→ **What needs to be done**
Lines from the beginning of the material below through the line that has "- YAKITORI I INNE" are to be reproduced exactly, but pictures are not.

→ **Data supplied**
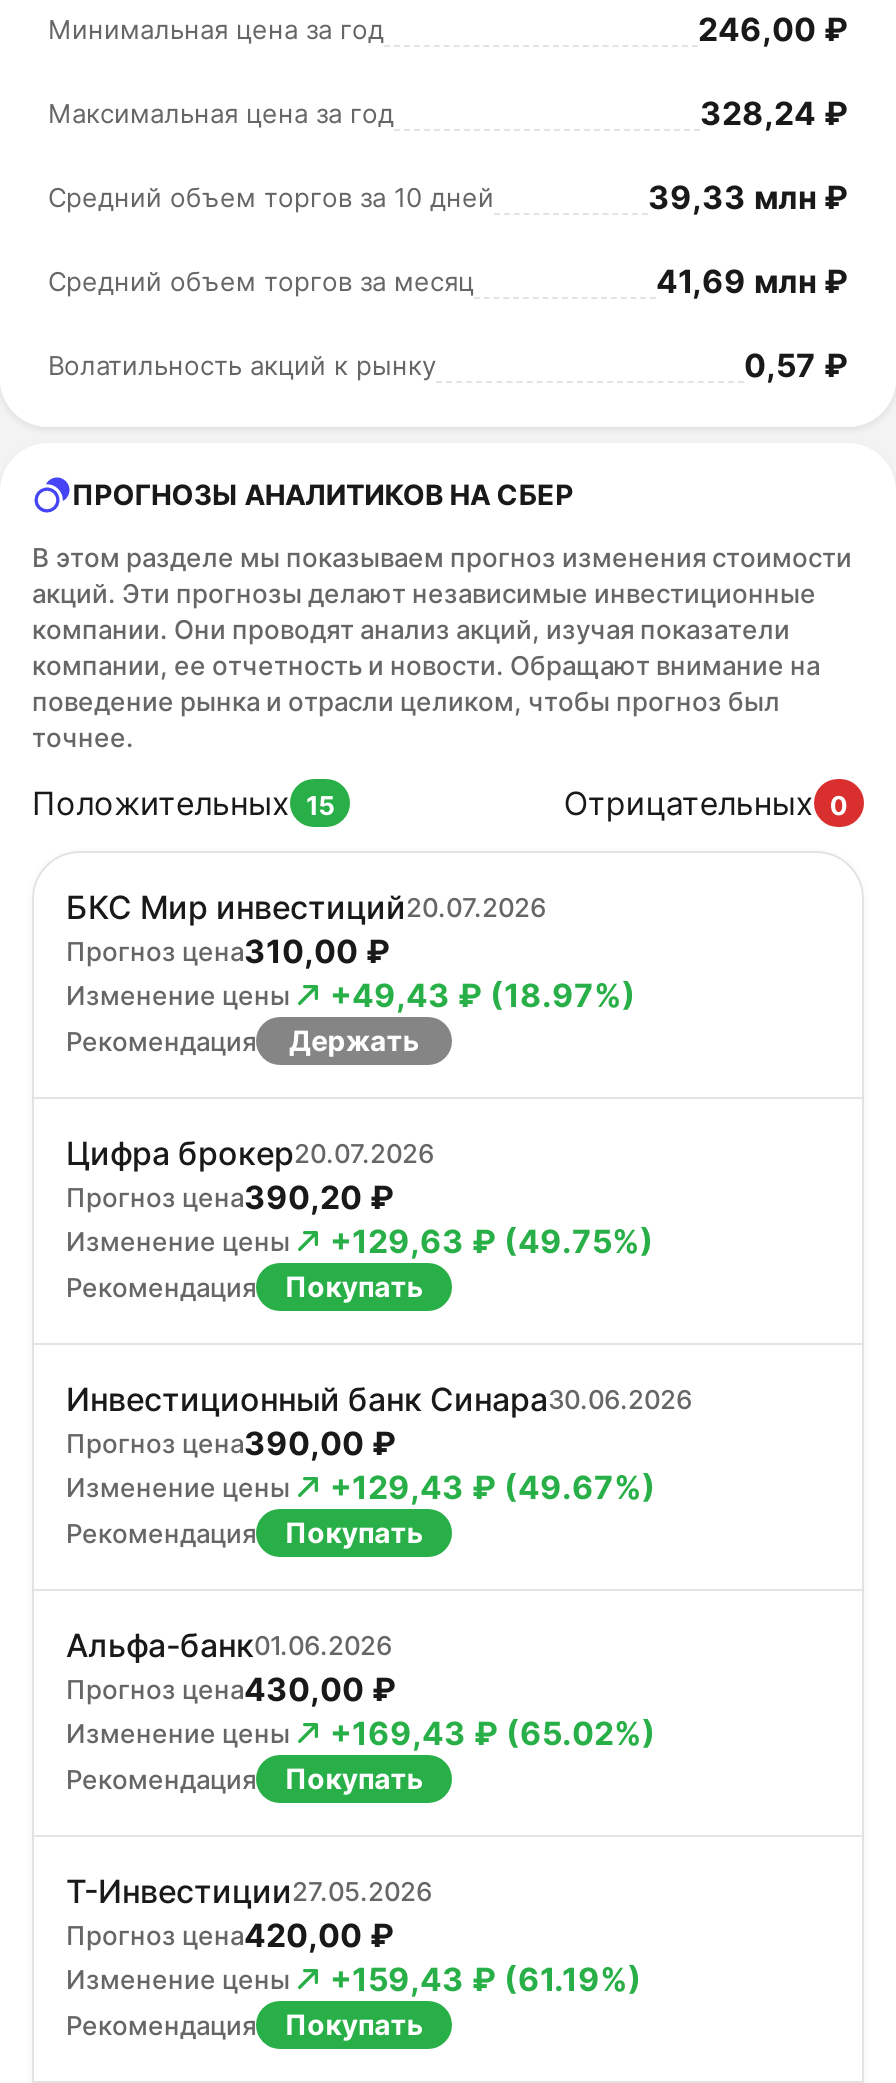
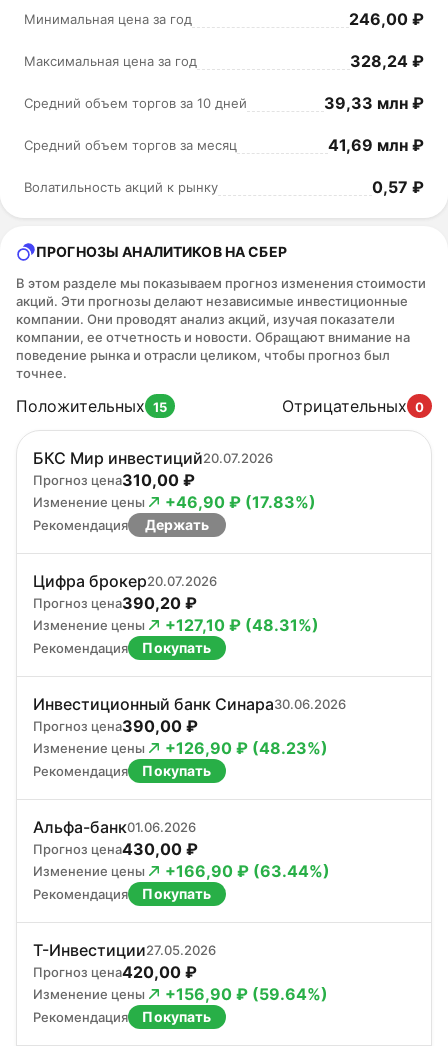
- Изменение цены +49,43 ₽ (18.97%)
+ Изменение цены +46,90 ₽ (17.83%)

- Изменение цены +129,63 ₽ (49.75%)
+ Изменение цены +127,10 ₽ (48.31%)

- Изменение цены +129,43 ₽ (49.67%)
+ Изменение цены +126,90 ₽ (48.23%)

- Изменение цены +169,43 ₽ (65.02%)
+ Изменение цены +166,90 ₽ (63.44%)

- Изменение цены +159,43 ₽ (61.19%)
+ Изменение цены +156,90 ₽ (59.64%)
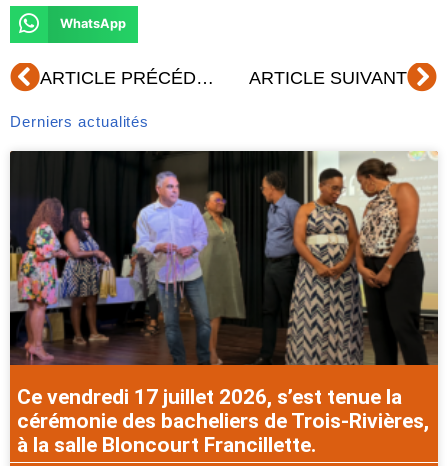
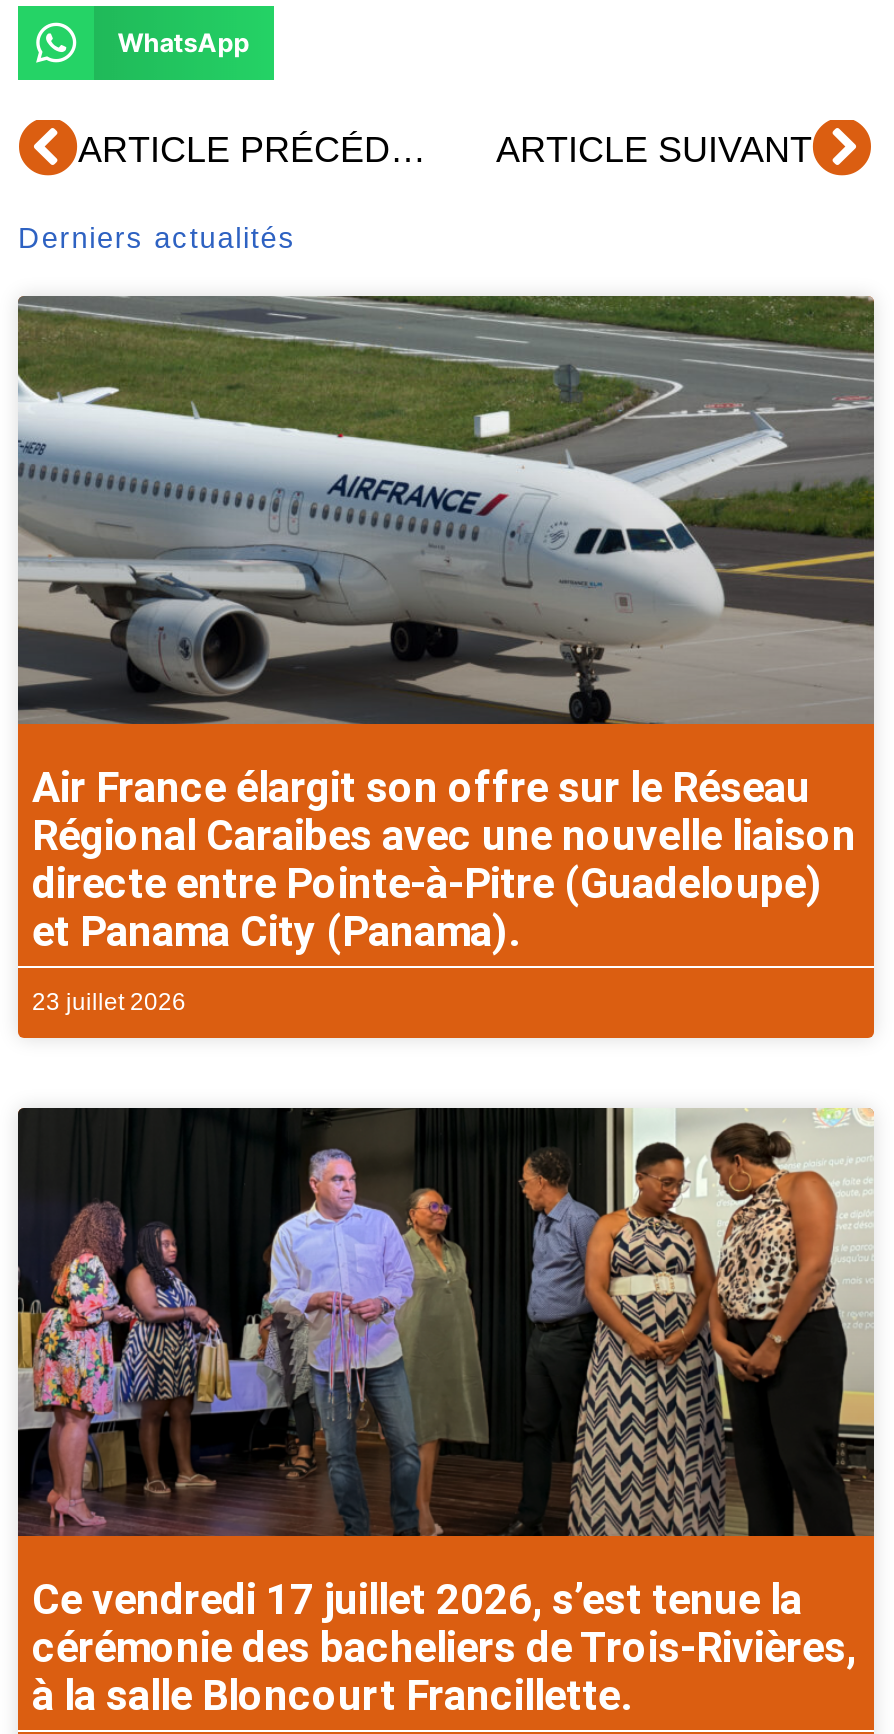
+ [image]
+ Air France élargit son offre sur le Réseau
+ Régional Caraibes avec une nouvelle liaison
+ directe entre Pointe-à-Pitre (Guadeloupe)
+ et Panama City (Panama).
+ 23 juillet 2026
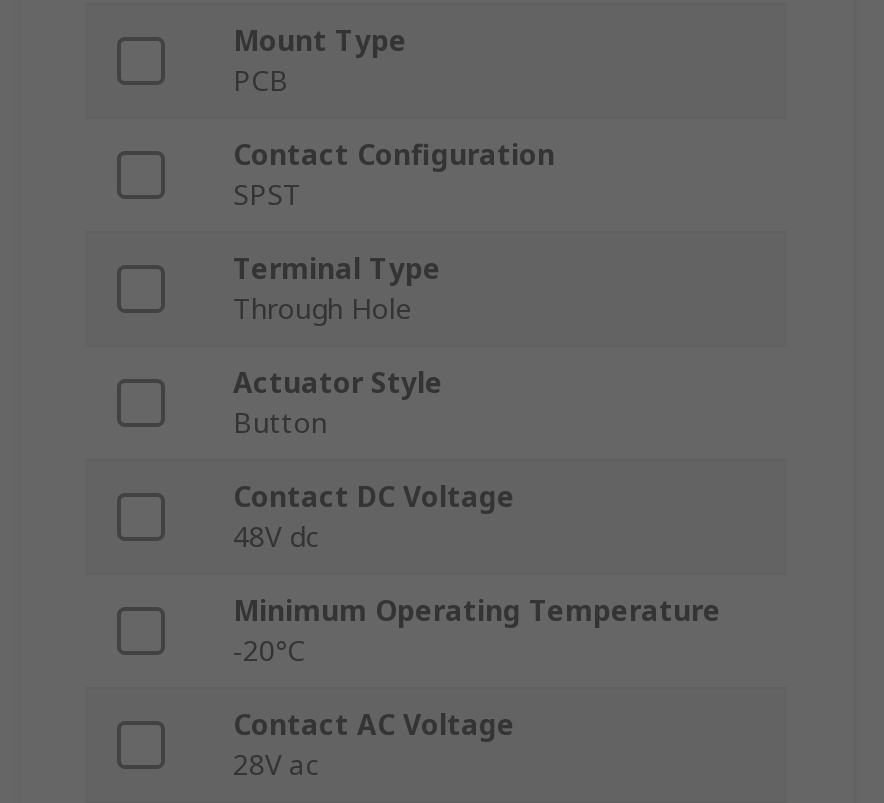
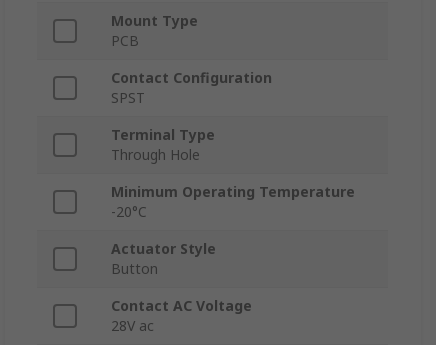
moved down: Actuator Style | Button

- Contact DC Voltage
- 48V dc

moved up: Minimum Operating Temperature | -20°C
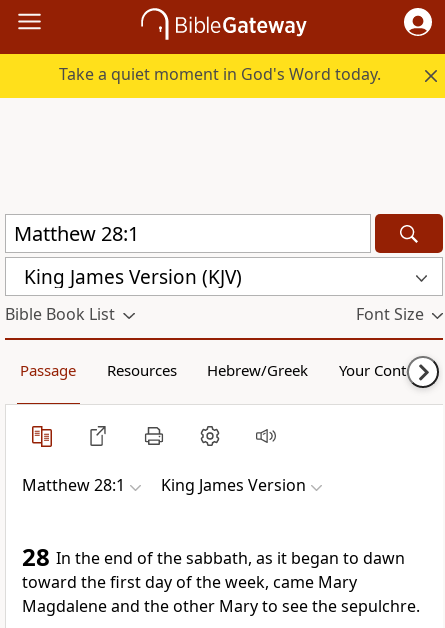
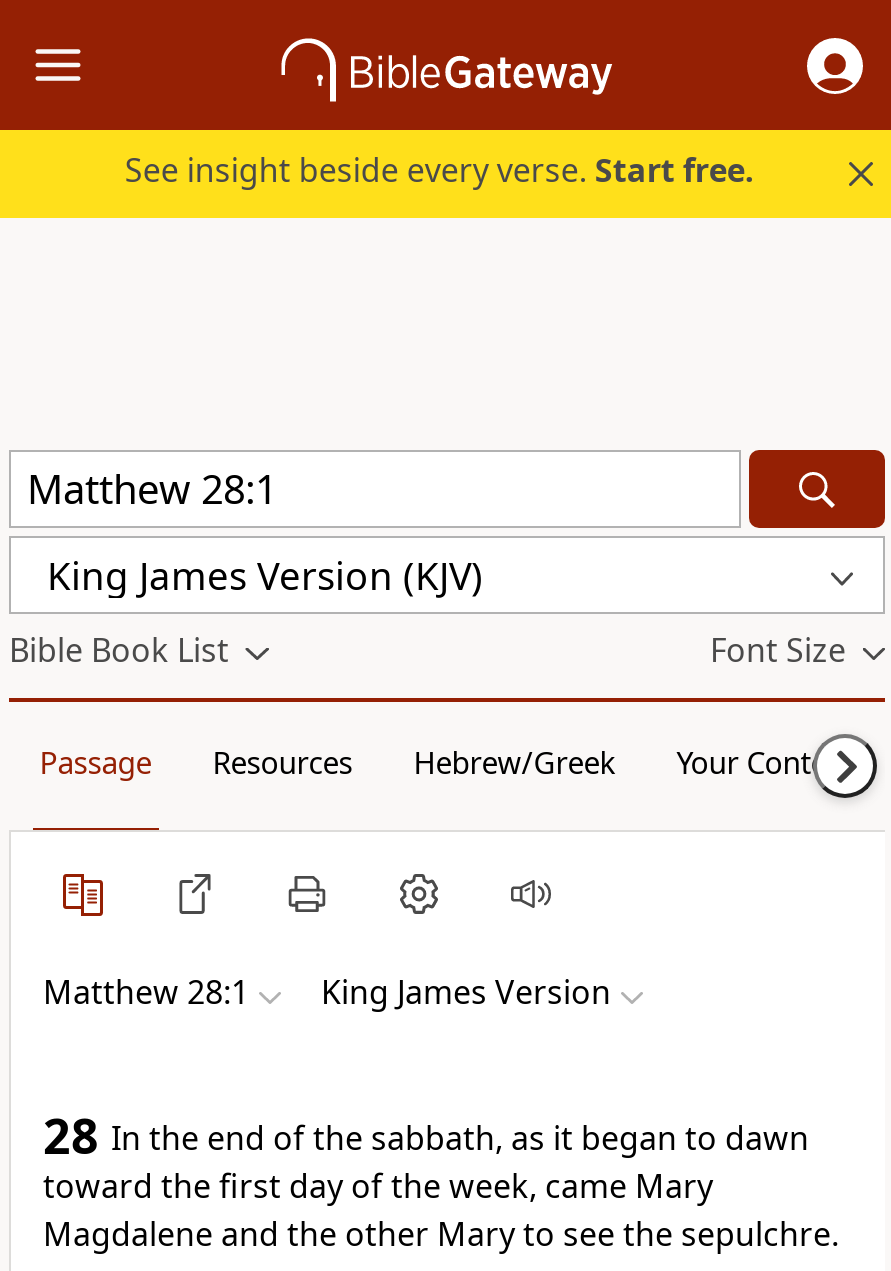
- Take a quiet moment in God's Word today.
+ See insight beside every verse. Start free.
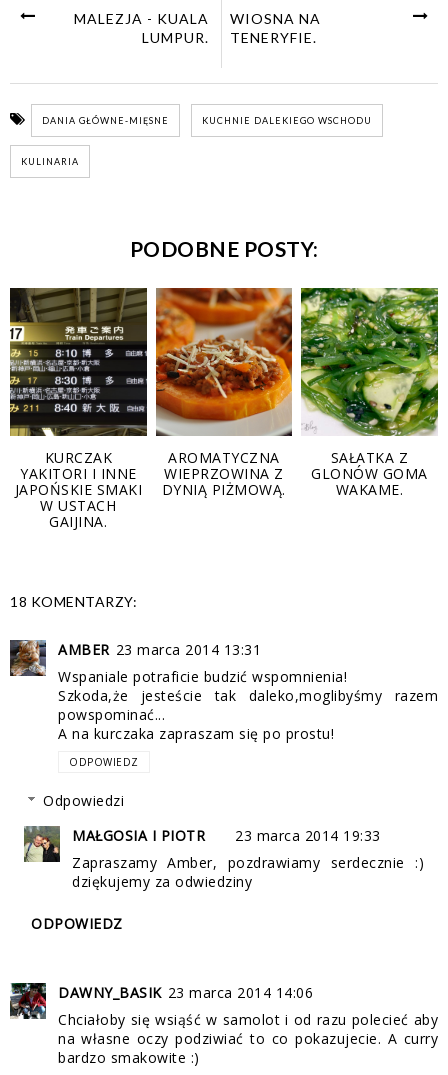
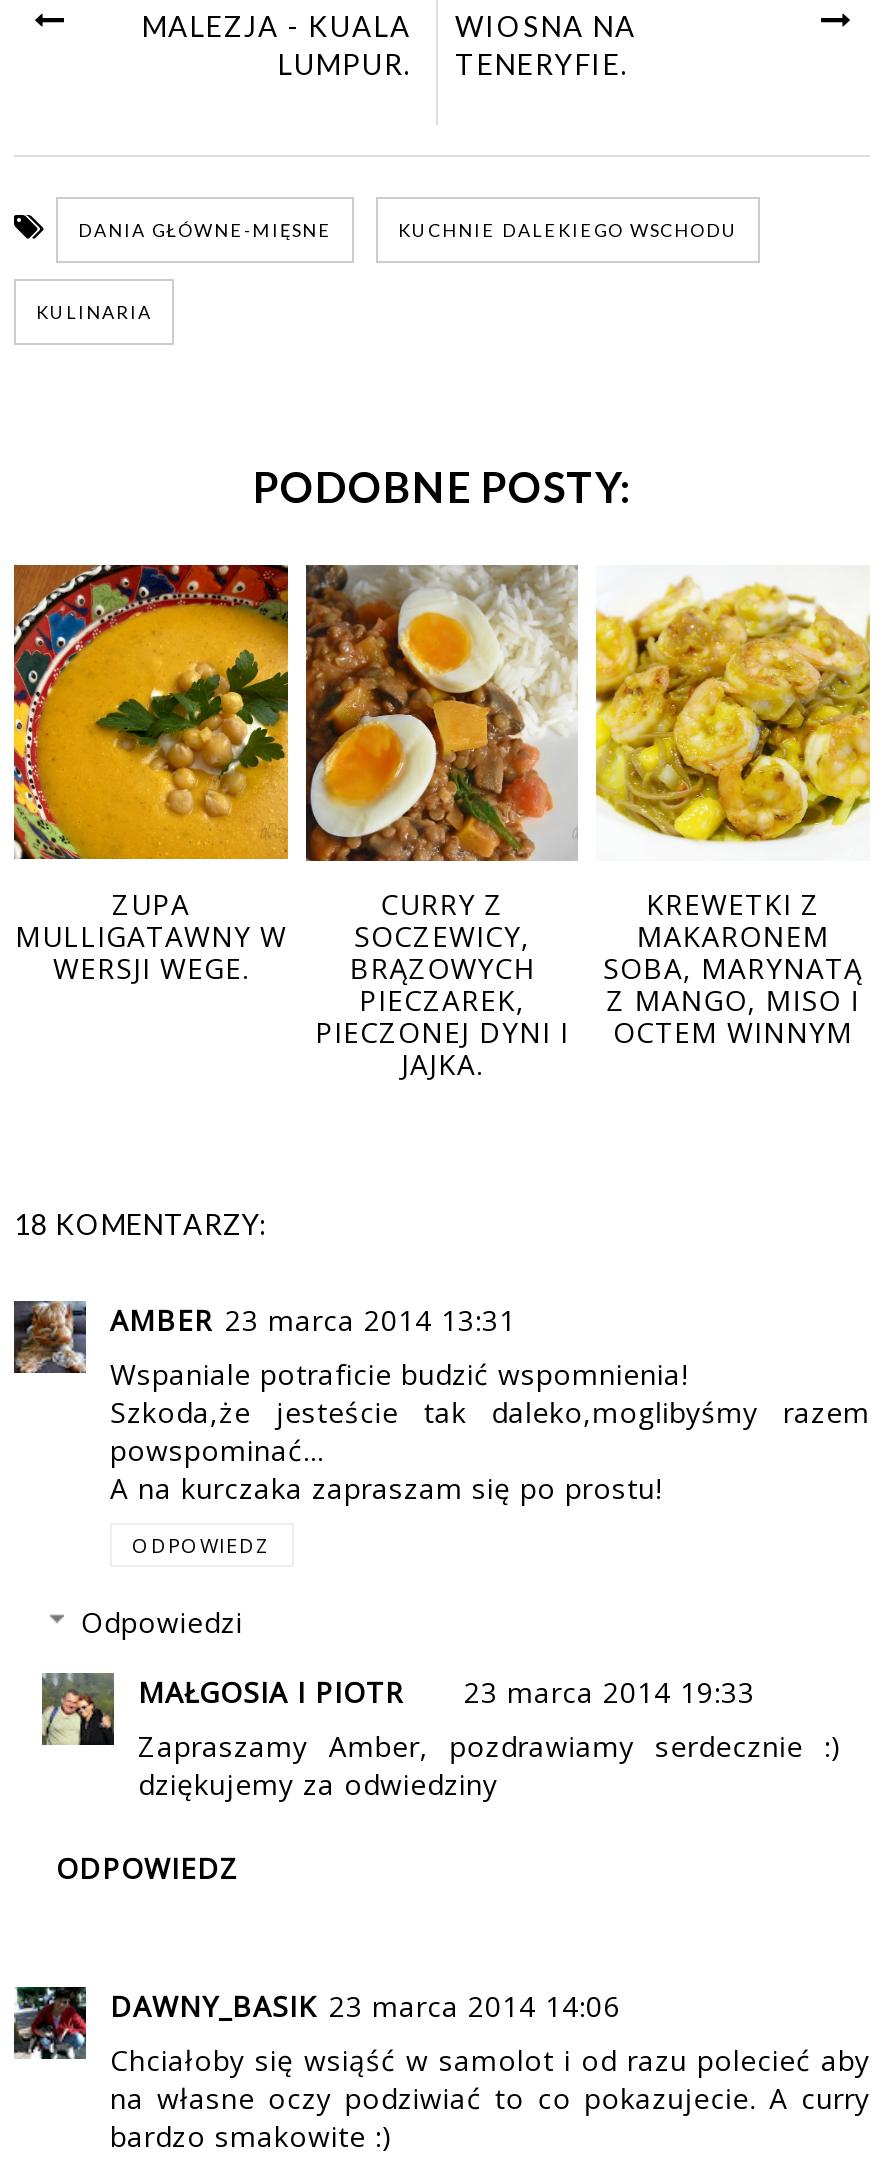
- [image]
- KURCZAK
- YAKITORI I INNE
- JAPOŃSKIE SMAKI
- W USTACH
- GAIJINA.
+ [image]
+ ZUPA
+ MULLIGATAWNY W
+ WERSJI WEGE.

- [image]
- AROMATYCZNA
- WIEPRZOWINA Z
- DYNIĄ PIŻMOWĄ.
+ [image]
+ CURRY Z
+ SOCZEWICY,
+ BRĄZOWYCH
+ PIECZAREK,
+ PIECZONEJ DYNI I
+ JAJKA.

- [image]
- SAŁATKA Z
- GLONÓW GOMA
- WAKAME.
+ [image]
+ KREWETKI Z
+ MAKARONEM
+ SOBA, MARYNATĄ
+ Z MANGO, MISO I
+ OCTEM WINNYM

→ **Exercise output**
- Изменение цены +49,43 ₽ (18.97%)
+ Изменение цены +46,90 ₽ (17.83%)

- Изменение цены +129,63 ₽ (49.75%)
+ Изменение цены +127,10 ₽ (48.31%)

- Изменение цены +129,43 ₽ (49.67%)
+ Изменение цены +126,90 ₽ (48.23%)

- Изменение цены +169,43 ₽ (65.02%)
+ Изменение цены +166,90 ₽ (63.44%)

- Изменение цены +159,43 ₽ (61.19%)
+ Изменение цены +156,90 ₽ (59.64%)
+ [image]
+ Air France élargit son offre sur le Réseau
+ Régional Caraibes avec une nouvelle liaison
+ directe entre Pointe-à-Pitre (Guadeloupe)
+ et Panama City (Panama).
+ 23 juillet 2026
moved down: Actuator Style | Button

- Contact DC Voltage
- 48V dc

moved up: Minimum Operating Temperature | -20°C
- Take a quiet moment in God's Word today.
+ See insight beside every verse. Start free.
- [image]
- KURCZAK
- YAKITORI I INNE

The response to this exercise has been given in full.